* **Exercise goal**:
What is wanted is every line below from the one with "To-Do (July 2024)" up to and including the one with "Setup app key", retyped exactly, pictures excluded, nothing else.

# # #

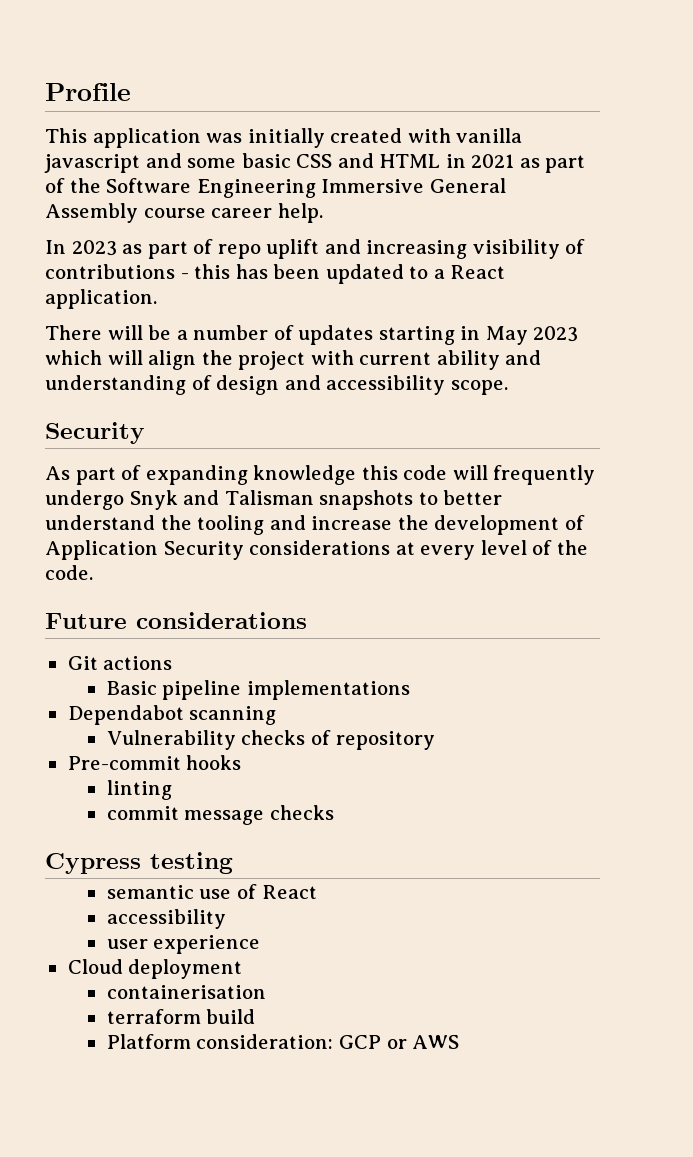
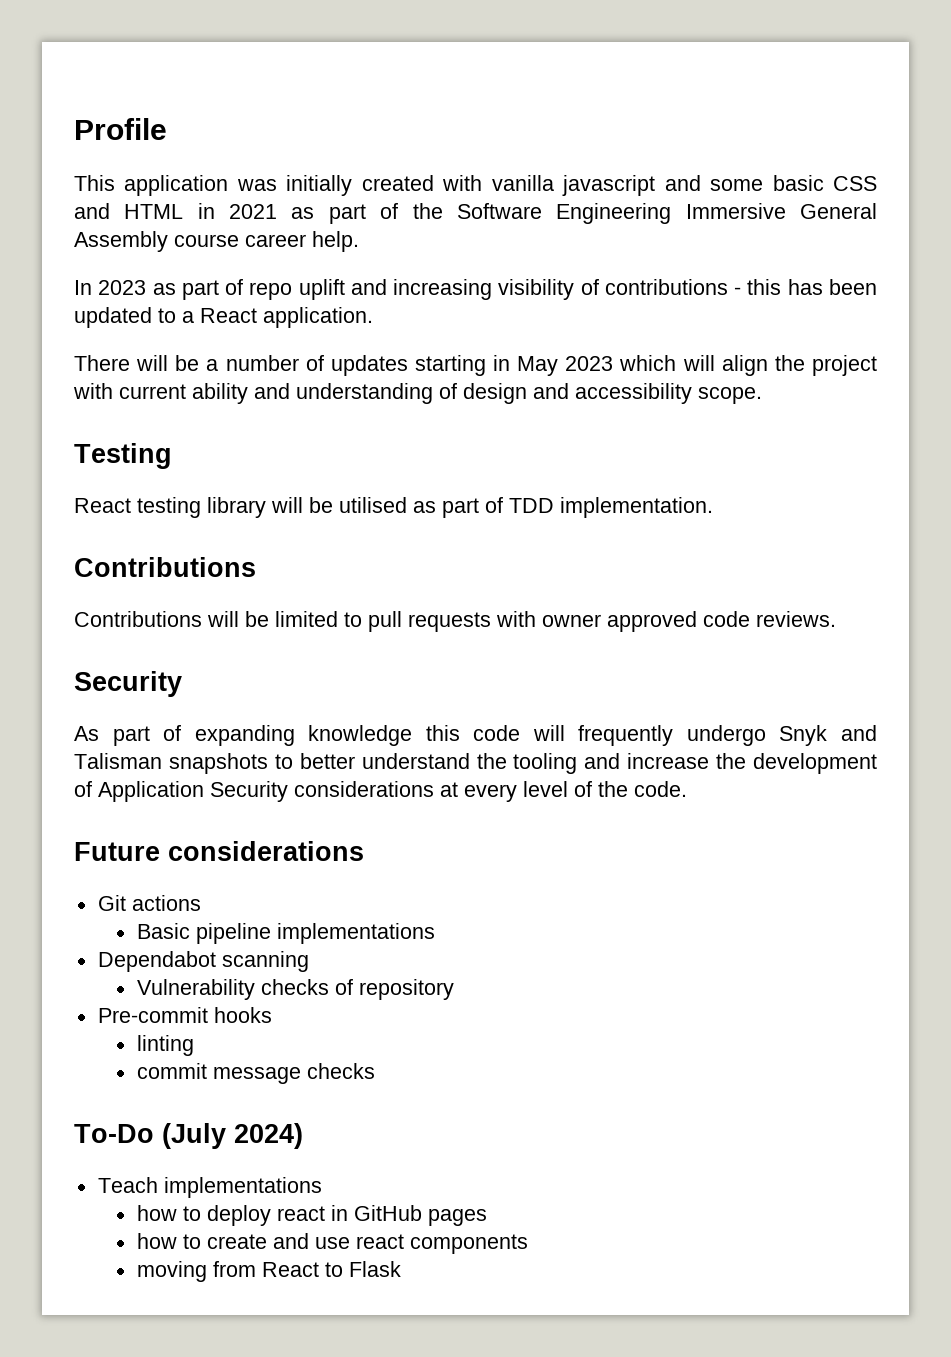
+ Testing
+ React testing library will be utilised as part of TDD implementation.
+ Contributions
+ Contributions will be limited to pull requests with owner approved code reviews.
- Cypress testing
- semantic use of React
- accessibility
- user experience
- Cloud deployment
- containerisation
- terraform build
- Platform consideration: GCP or AWS
+ To-Do (July 2024)
+ Teach implementations
+ how to deploy react in GitHub pages
+ how to create and use react components
+ moving from React to Flask

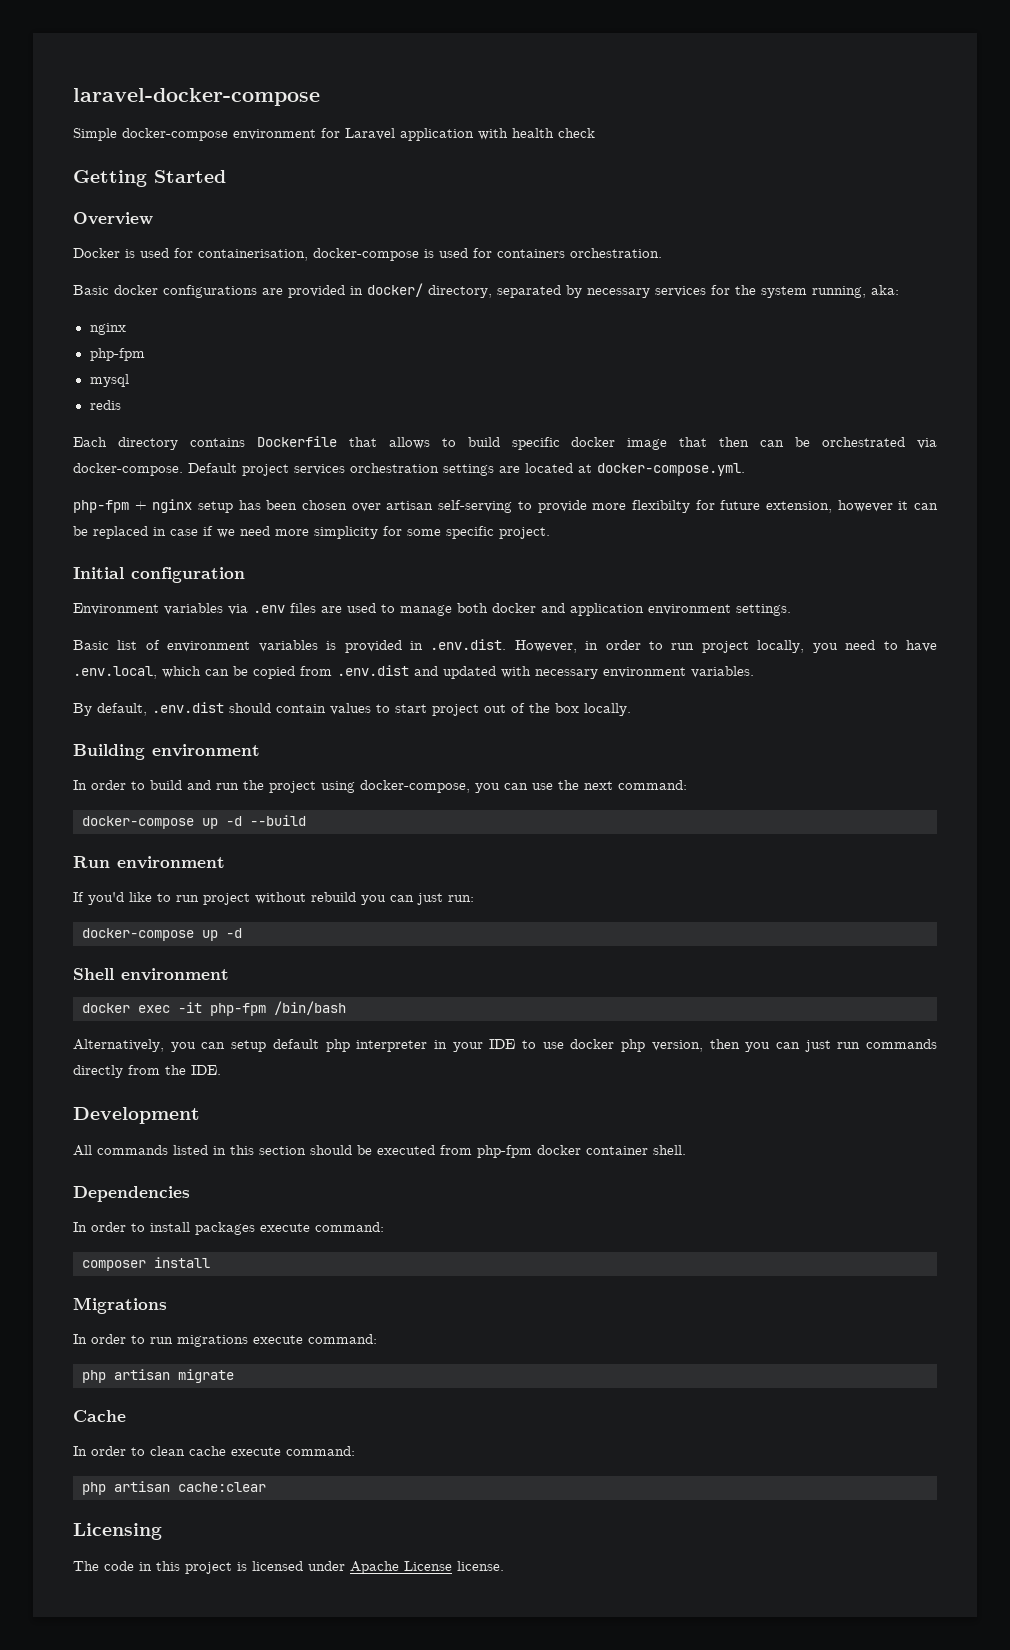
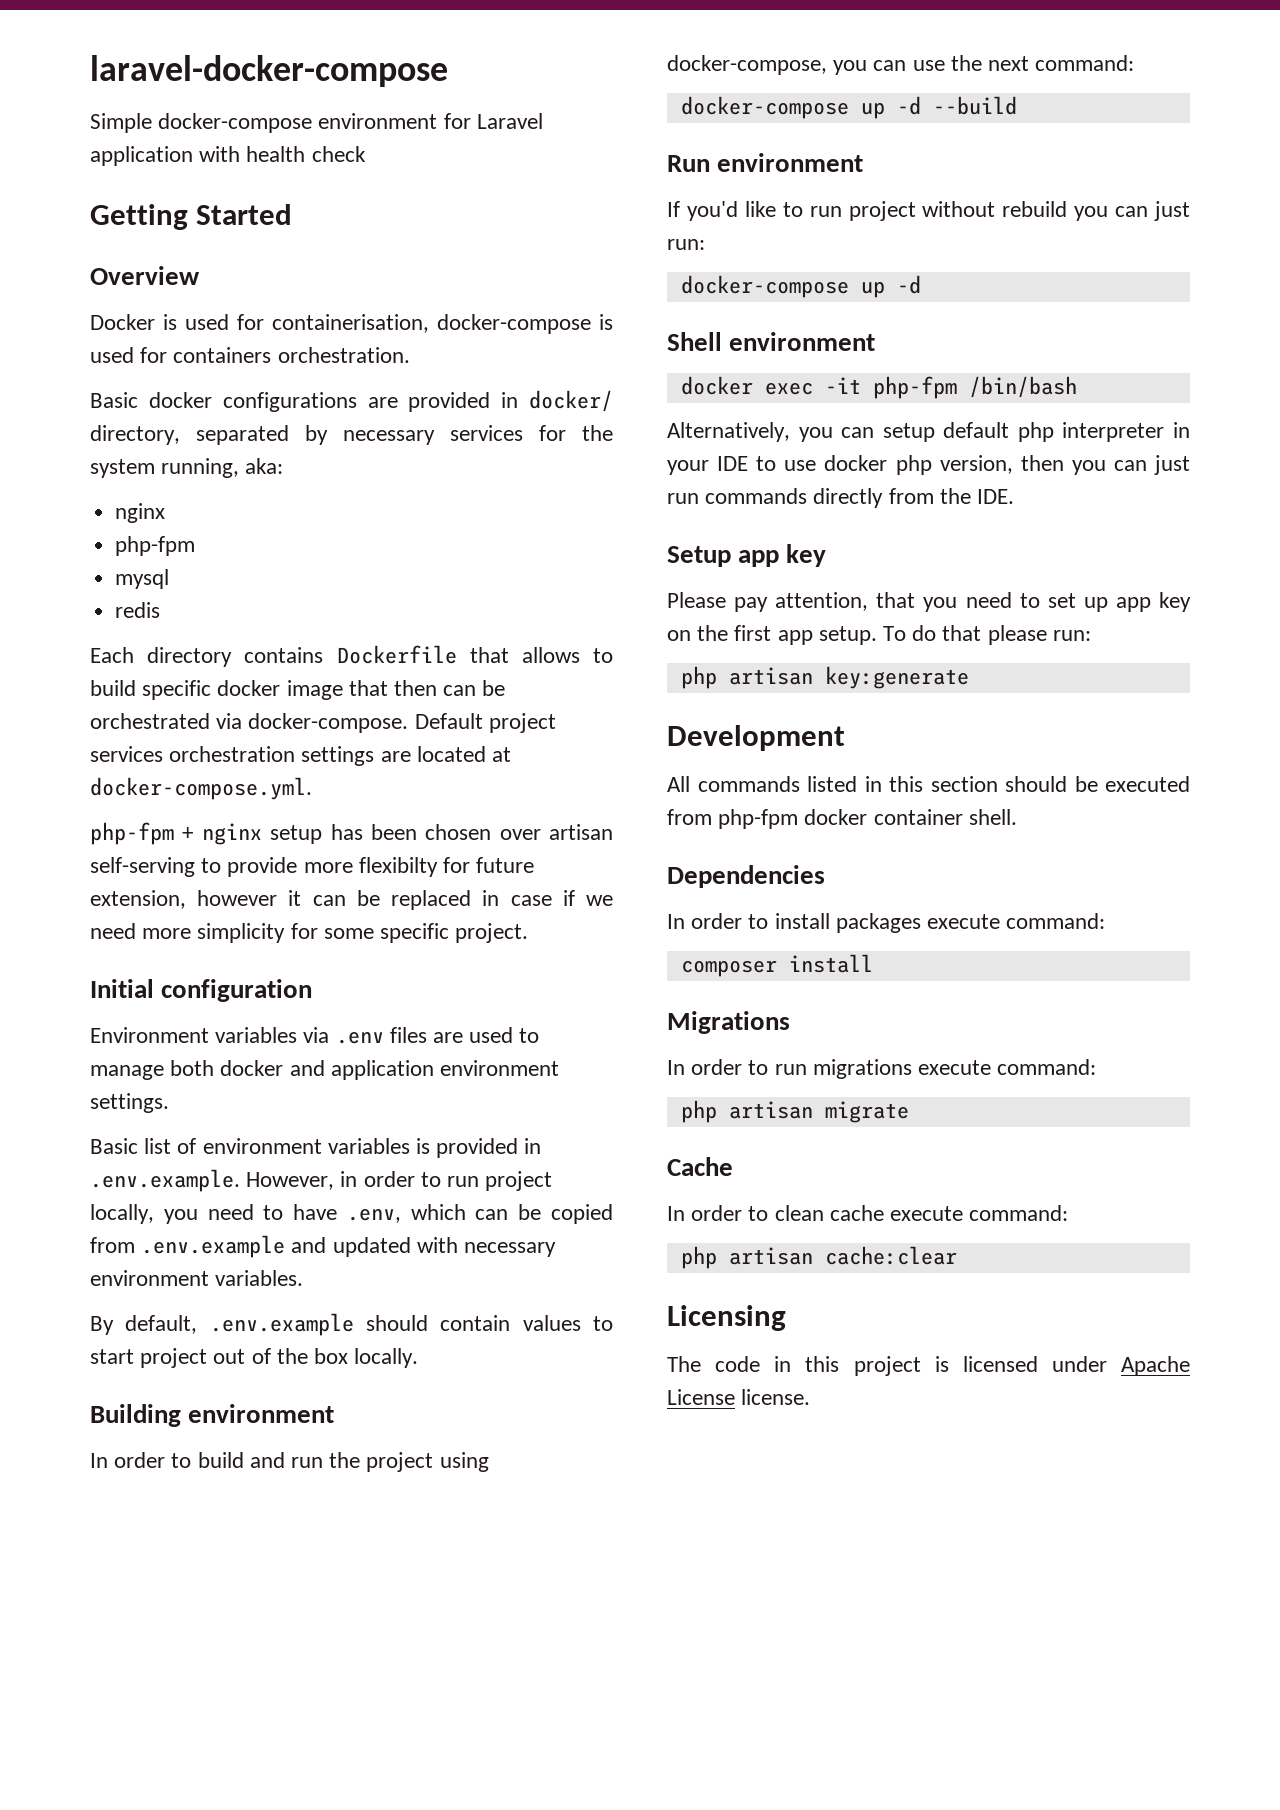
- Basic list of environment variables is provided in .env.dist. However, in order to run project locally, you need to have .env.local, which can be copied from .env.dist and updated with necessary environment variables.
+ Basic list of environment variables is provided in .env.example. However, in order to run project locally, you need to have .env, which can be copied from .env.example and updated with necessary environment variables.
- By default, .env.dist should contain values to start project out of the box locally.
+ By default, .env.example should contain values to start project out of the box locally.
+ Setup app key
+ Please pay attention, that you need to set up app key on the first app setup. To do that please run:
+ php artisan key:generate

# # #

* **Written solution**:
+ To-Do (July 2024)
+ Teach implementations
+ how to deploy react in GitHub pages
+ how to create and use react components
+ moving from React to Flask

- Basic list of environment variables is provided in .env.dist. However, in order to run project locally, you need to have .env.local, which can be copied from .env.dist and updated with necessary environment variables.
+ Basic list of environment variables is provided in .env.example. However, in order to run project locally, you need to have .env, which can be copied from .env.example and updated with necessary environment variables.
- By default, .env.dist should contain values to start project out of the box locally.
+ By default, .env.example should contain values to start project out of the box locally.
+ Setup app key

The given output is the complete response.